## Dataset
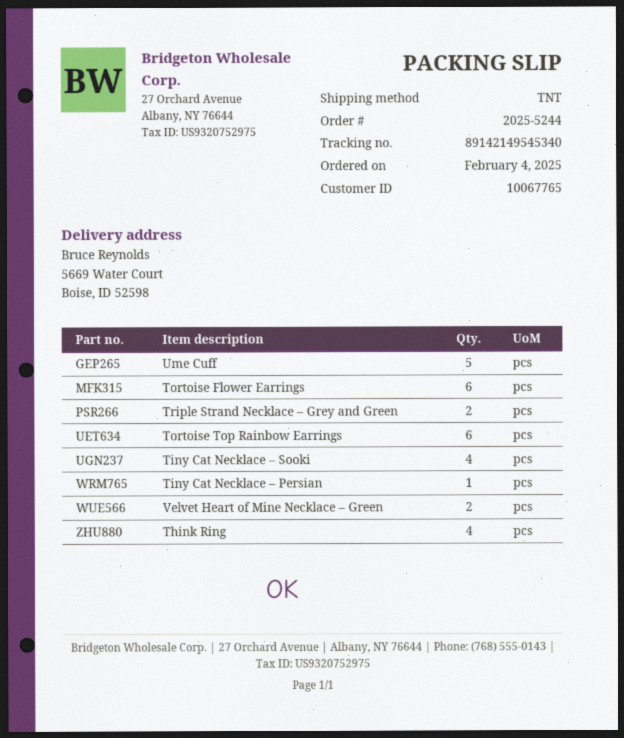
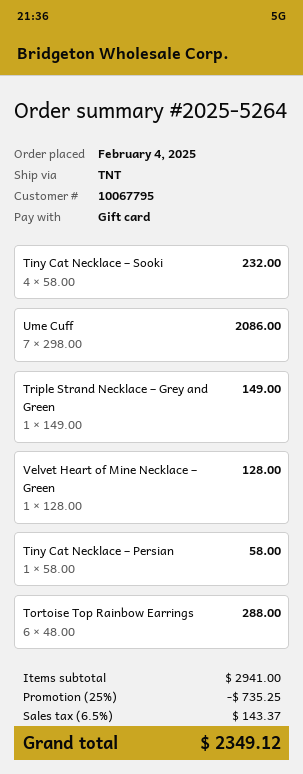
order number: 2025-5244 -> 2025-5264
customer number: 10067765 -> 10067795
Ume Cuff: 5 -> 7
Tortoise Flower Earrings: 6 -> none
Triple Strand Necklace – Grey and Green: 2 -> 1
Velvet Heart of Mine Necklace – Green: 2 -> 1
Think Ring: 4 -> none

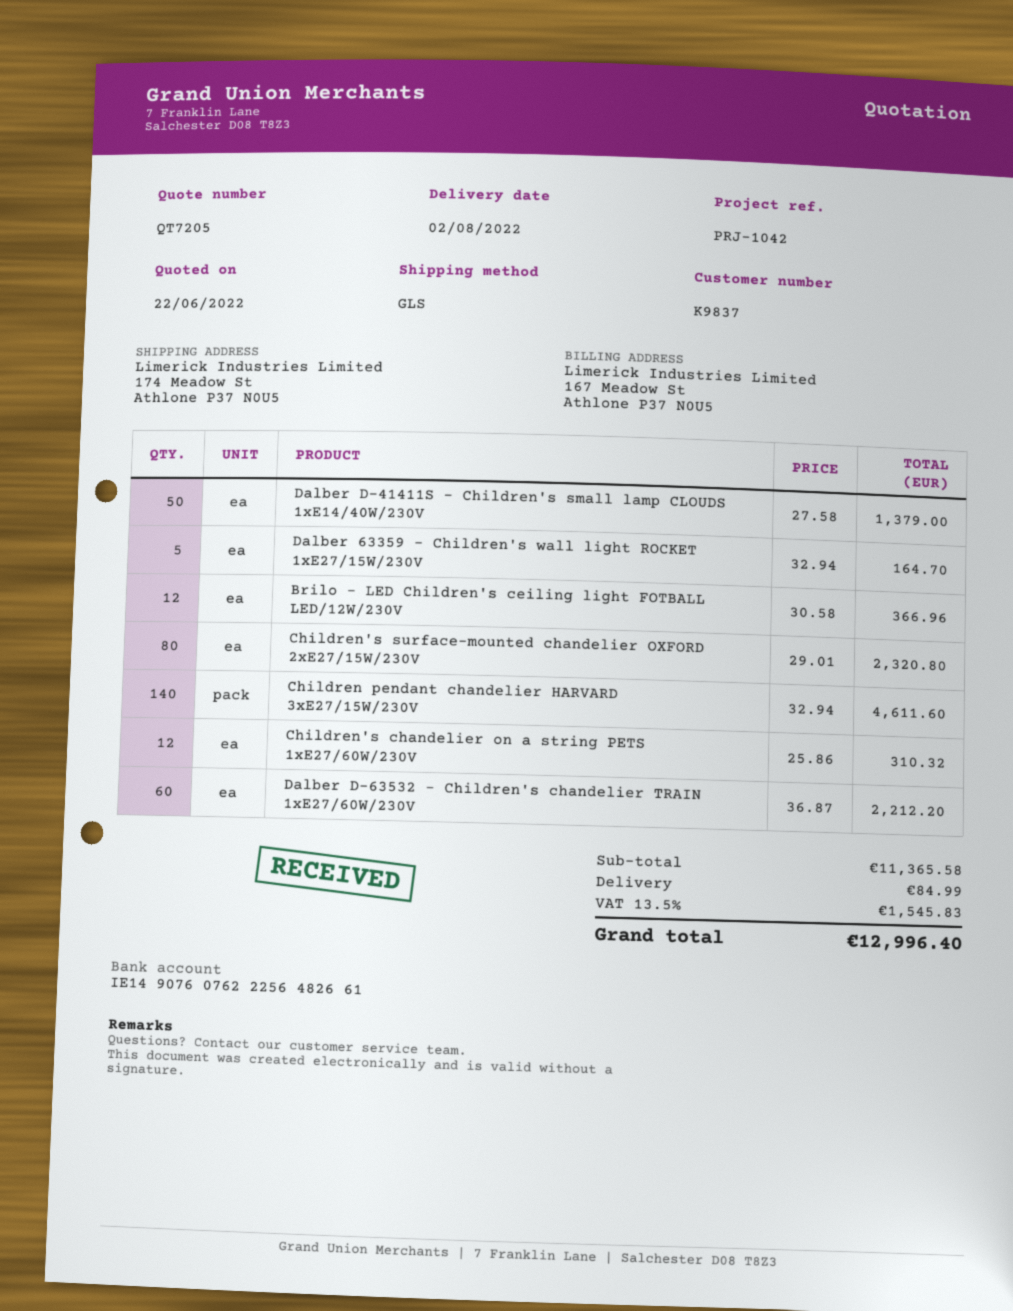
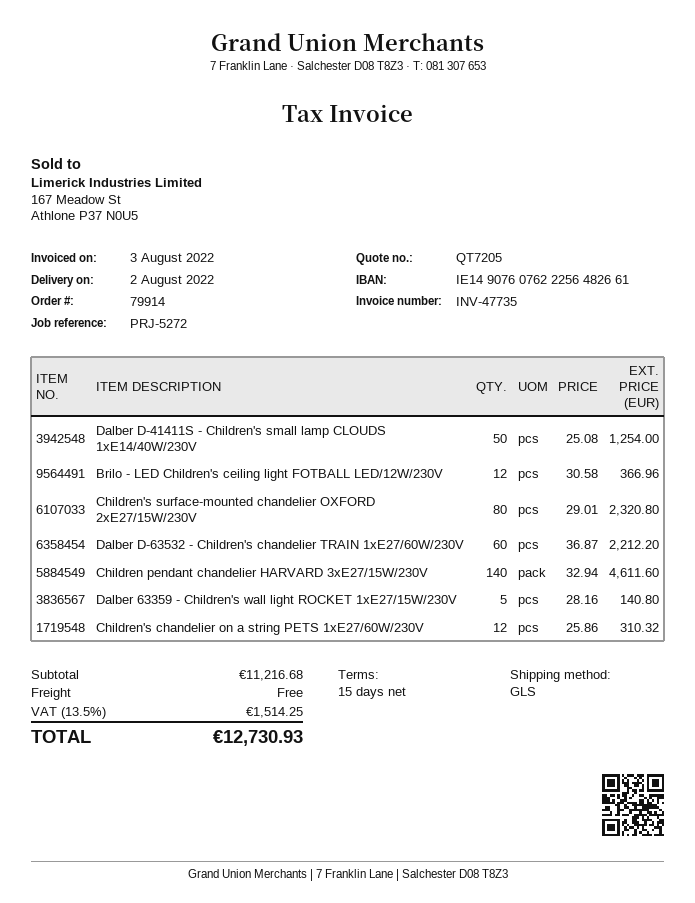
reference: PRJ-1042 -> PRJ-5272
Dalber D-41411S - Children's small lamp CLOUDS 1xE14/40W/230V: 50 x 27.58 = 1379.00 -> 50 x 25.08 = 1254.00
Dalber 63359 - Children's wall light ROCKET 1xE27/15W/230V: 5 x 32.94 = 164.70 -> 5 x 28.16 = 140.80
subtotal: 11365.58 -> 11216.68
shipping: 84.99 -> 0.00
tax: 13.5% = 1545.83 -> 13.5% = 1514.25
total: 12996.40 -> 12730.93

## Brief
In the material above, how many lines hold the word "none"? Say only the number.

## Written answer
2